Al final de la incubación, lave los tejidos una vez con medio y una vez con HBSS durante dos minutos por lavado. Después del segundo lavado, fijar las muestras en 4%paraformaldehído durante 30 minutos a temperatura ambiente seguido de dos lavados rápidos y suaves en HBSS. Después del segundo lavado, utilice fórceps de punta fina para extraer el hueso coclear, el ligamento espiral y la membrana tectorial y lavar el órgano aislado de Corti en HBSS.
Tenga especial cuidado al extraer la membrana tectorial transparente ya que el tejido de las células pilosas puede dañarse fácilmente durante este paso. Para etiquetar la F-actina, permeabilizar las muestras en 0.5%Triton X-100 en PBS complementado con 100 a 200 dilución de faloide con etiqueta fluorescente durante 30 minutos a temperatura ambiente protegida de la luz.
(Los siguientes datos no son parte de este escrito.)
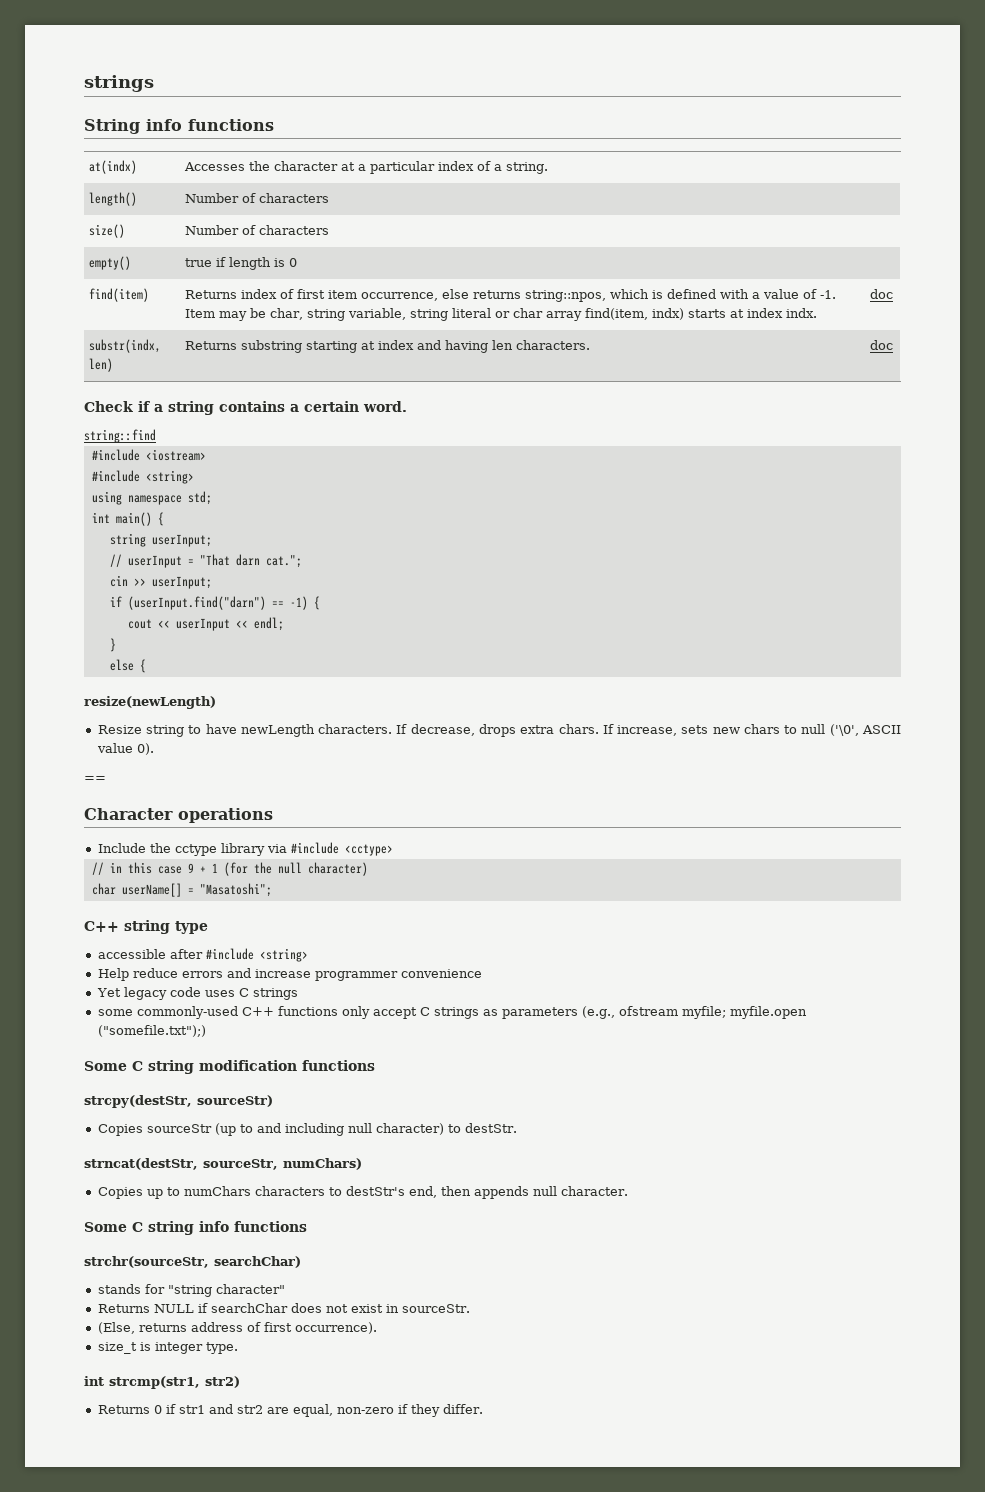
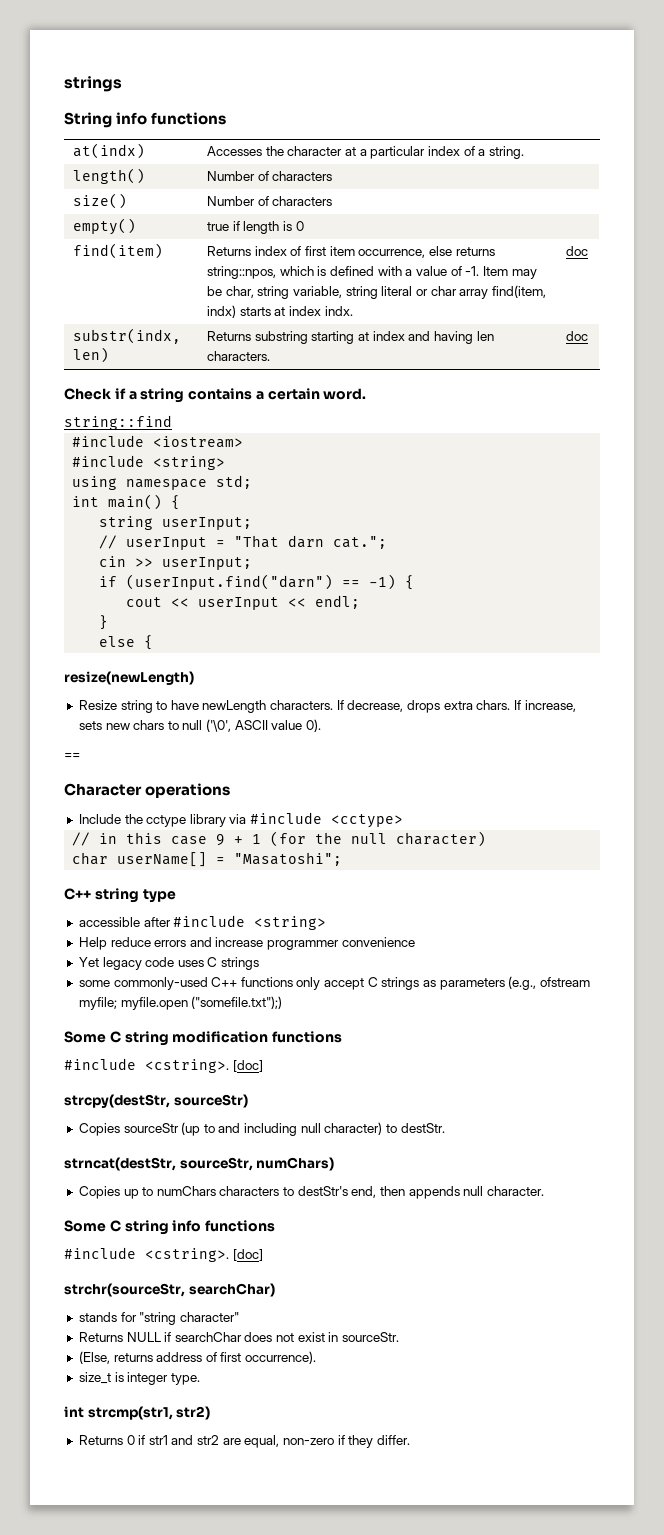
(375, 1065) none -> [64,1058,263,1073] // #include <cstring>. [doc]
(307, 1226) none -> [64,1247,263,1262] // #include <cstring>. [doc]

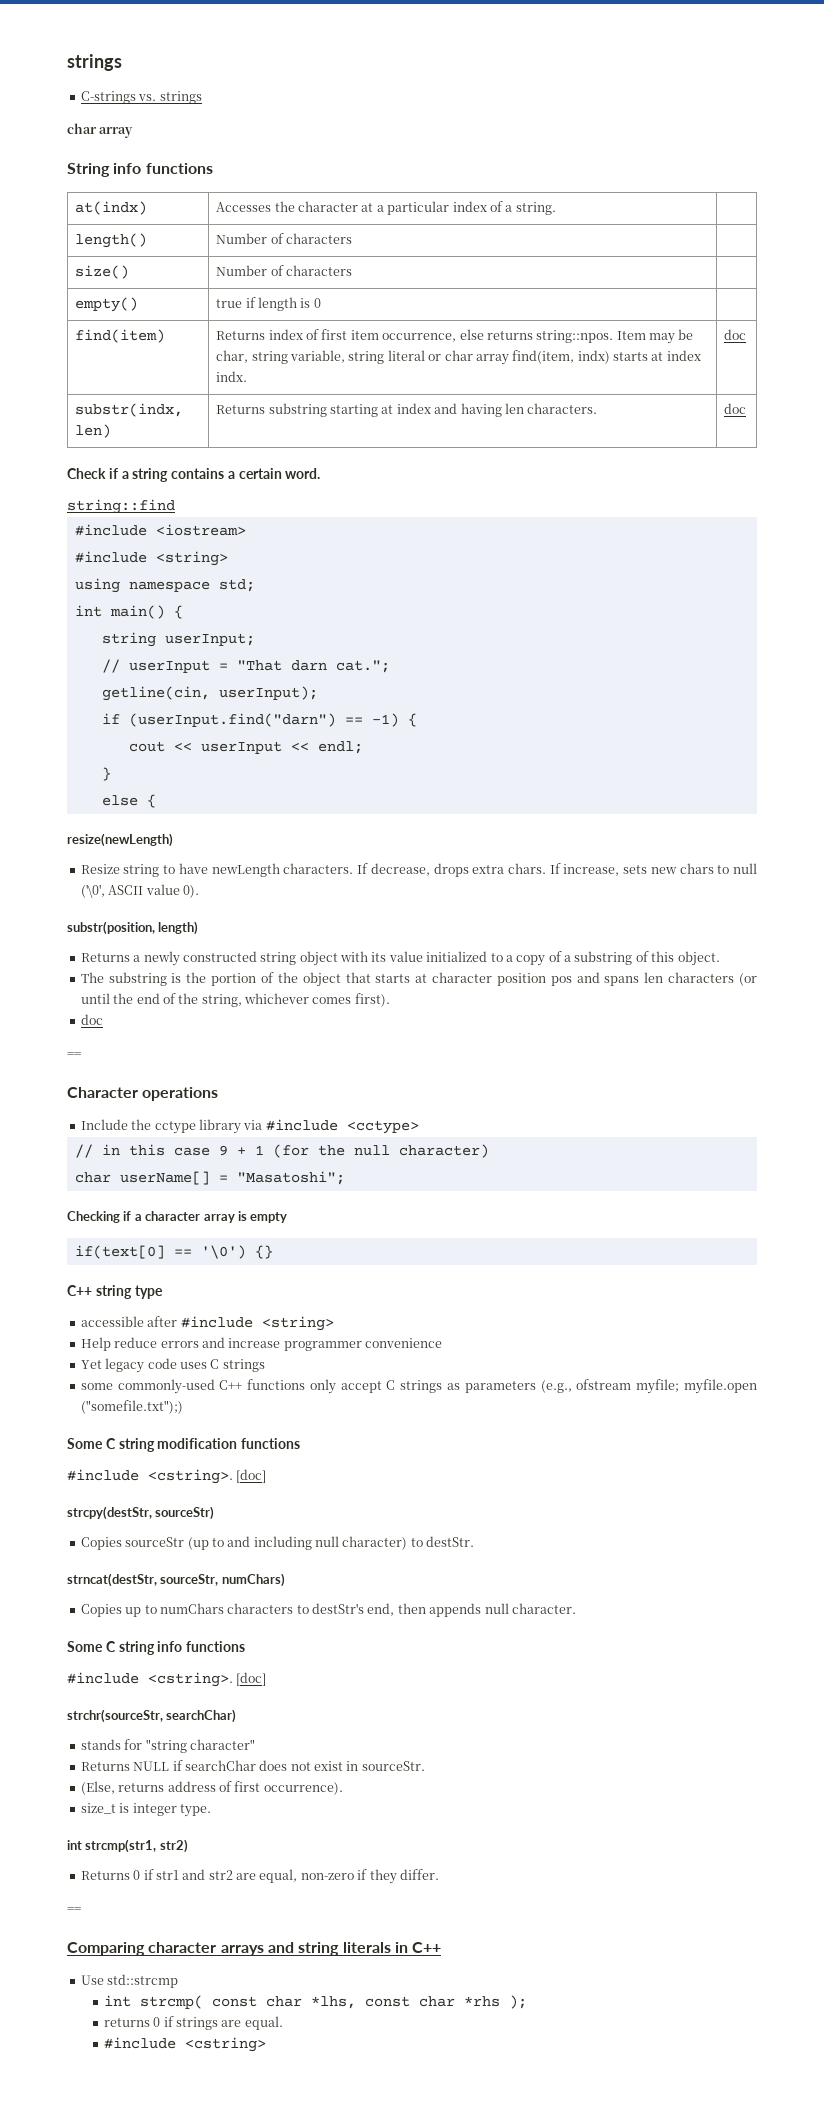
[64,76,122,92] strings -> [67,54,122,71] [80,91,202,104] [67,123,134,138] strings // C-strings vs. strings // char array
[207,266,480,279] string::npos, which is defined with a value of -1. -> [536,330,614,343] string::npos.
[99,556,253,570] cin >> userInput; -> [101,686,318,701] getline(cin, userInput);
(322, 725) none -> [67,921,199,935] [80,951,720,966] [80,972,757,987] [80,993,390,1007] [80,1014,103,1025] // substr(position, length) // Returns a newly constructed string object with its value initialized to a copy of a substring of this object. // The substring is the portion of the object that starts at character position pos and spans len characters (or until the end of the string, whichever comes first). // doc
(343, 859) none -> [67,1211,288,1223] [74,1245,273,1259] // Checking if a character array is empty // if(text[0] == '\0') {}
(410, 1440) none -> [67,1907,81,1913] [67,1942,442,1956] [80,1974,179,1988] [103,1995,527,2009] [103,2016,283,2030] [103,2037,266,2052] // == // Comparing character arrays and string literals in C++ // Use std::strcmp // int strcmp( const char *lhs, const char *rhs ); // returns 0 if strings are equal. // #include <cstring>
Al final de la incubación, lave los tejidos de dos a tres veces en HBSS fresco por lavado, como se demuestra seguido de un solo lavado en PBS.
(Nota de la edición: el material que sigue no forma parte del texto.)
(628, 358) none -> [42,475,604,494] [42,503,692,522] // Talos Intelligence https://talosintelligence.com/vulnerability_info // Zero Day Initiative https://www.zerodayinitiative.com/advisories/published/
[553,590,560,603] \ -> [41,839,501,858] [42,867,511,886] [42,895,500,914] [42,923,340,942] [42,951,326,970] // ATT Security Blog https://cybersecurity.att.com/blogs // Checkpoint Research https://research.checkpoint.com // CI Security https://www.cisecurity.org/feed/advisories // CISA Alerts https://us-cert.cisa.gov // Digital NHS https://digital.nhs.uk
Utilice un medio de montaje adecuado para montar el órgano de los tejidos Corti en un microscopio de vidrio, deslice los lados de la estereocía del cabello e imagine las muestras en un microscopio confocal fluorescente utilizando el objetivo de inmersión de aceite 63X. Después de una incubación de dos horas con tres kilodalton dextran conjugados fluorescentemente con Texas Red, órgano de Corti explant de tipo salvaje postnatal día seis ratones demuestran un etiquetado robusto y específico de las células del cabello interior y exterior. Las imágenes de la estereocilia de las células pilosas y los cuerpos celulares revelan que sólo aquellas células que han incorporado tres kilodalton dextran Texas Red en su cuerpo celular también demostraron el etiquetado fluorescente de su estereocilia.
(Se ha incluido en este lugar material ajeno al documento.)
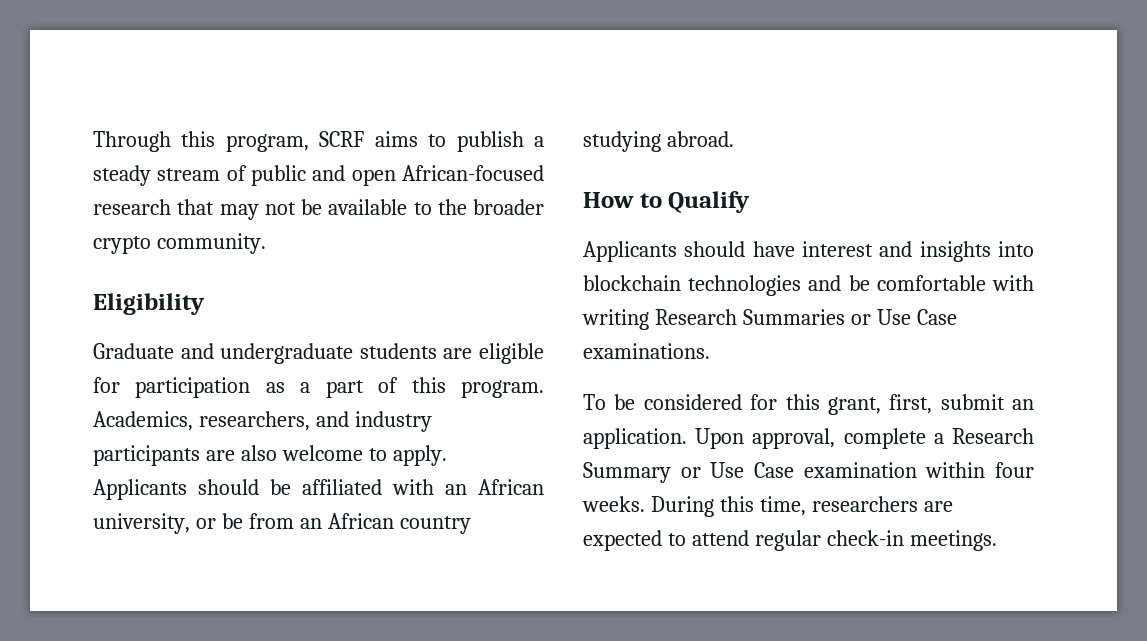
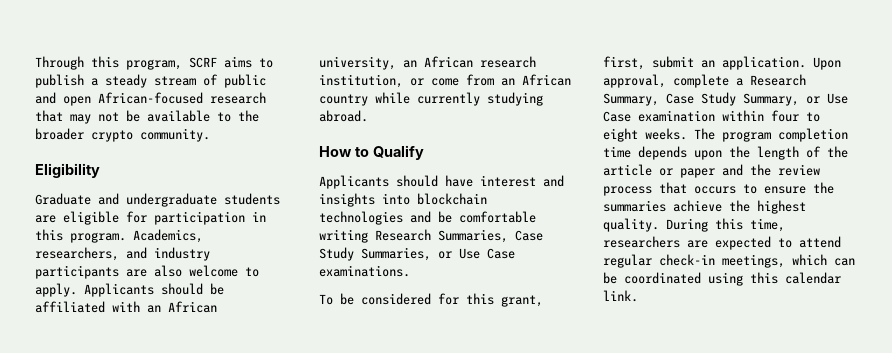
[265,377,399,398] as a part of -> [252,211,266,222] in
[195,513,243,529] or be -> [403,56,536,68] [319,74,459,88] an African research institution, or come
(471, 525) none -> [375,92,480,106] while currently
[992,275,1034,291] with -> (536, 217) none
[742,309,845,325] Summaries -> [438,229,543,243] [319,247,431,261] Summaries, Case Study Summaries,
[583,462,671,483] Summary -> [603,92,799,106] Summary, Case Study Summary,
[582,496,645,512] weeks. -> [806,112,820,122] [603,128,848,142] [603,146,848,160] [603,164,820,178] [603,182,834,196] [603,200,806,214] [603,218,659,232] to eight weeks. The program completion time depends upon the length of the article or paper and the review process that occurs to ensure the summaries achieve the highest quality.
[909,530,997,551] meetings. -> [722,254,855,268] [603,272,841,286] [603,290,638,302] meetings, which can be coordinated using this calendar link.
Es importante destacar que se observa una señal fluorescente uniforme a lo largo de la estereocilia con enriquecimiento en las puntas de las filas estereocilias más cortas donde se encuentra el canal de mecanotransducción. También se observan estructuras similares a las vesículas en el cuerpo celular de las células pilosas y las células auxiliares vecinas, lo que sugiere que dextran Texas Red también puede ser tomado por endocitosis. Más grande 10 kilodalton dextrans también produjo un patrón similar a la vesícula en el cuerpo celular de las células pilosas y las células de apoyo.
En particular, la presencia de un quelante de calcio o bloqueadores de canales de mecanotransducción previene el etiquetado de estereocilias y la absorción de tres kilodalton dextran Texas Red en las células pilosas. El patrón similar a la vesícula todavía se observa en presencia de bloqueo del canal de mecanotransducción, sin embargo, lo que indica que este patrón de absorción es independiente de los canales funcionales del MET. Es muy importante diseccionar cuidadosamente el órgano del tejido Corti y confirmar la orientación adecuada de las células pilosas antes de montar el tejido para la toma de imágenes.
Después del etiquetado de dextrán de las células pilosas vivas y funcionales, se puede realizar una inmunosumanidad del tejido fijo para identificar tipos celulares específicos de proteínas de interés.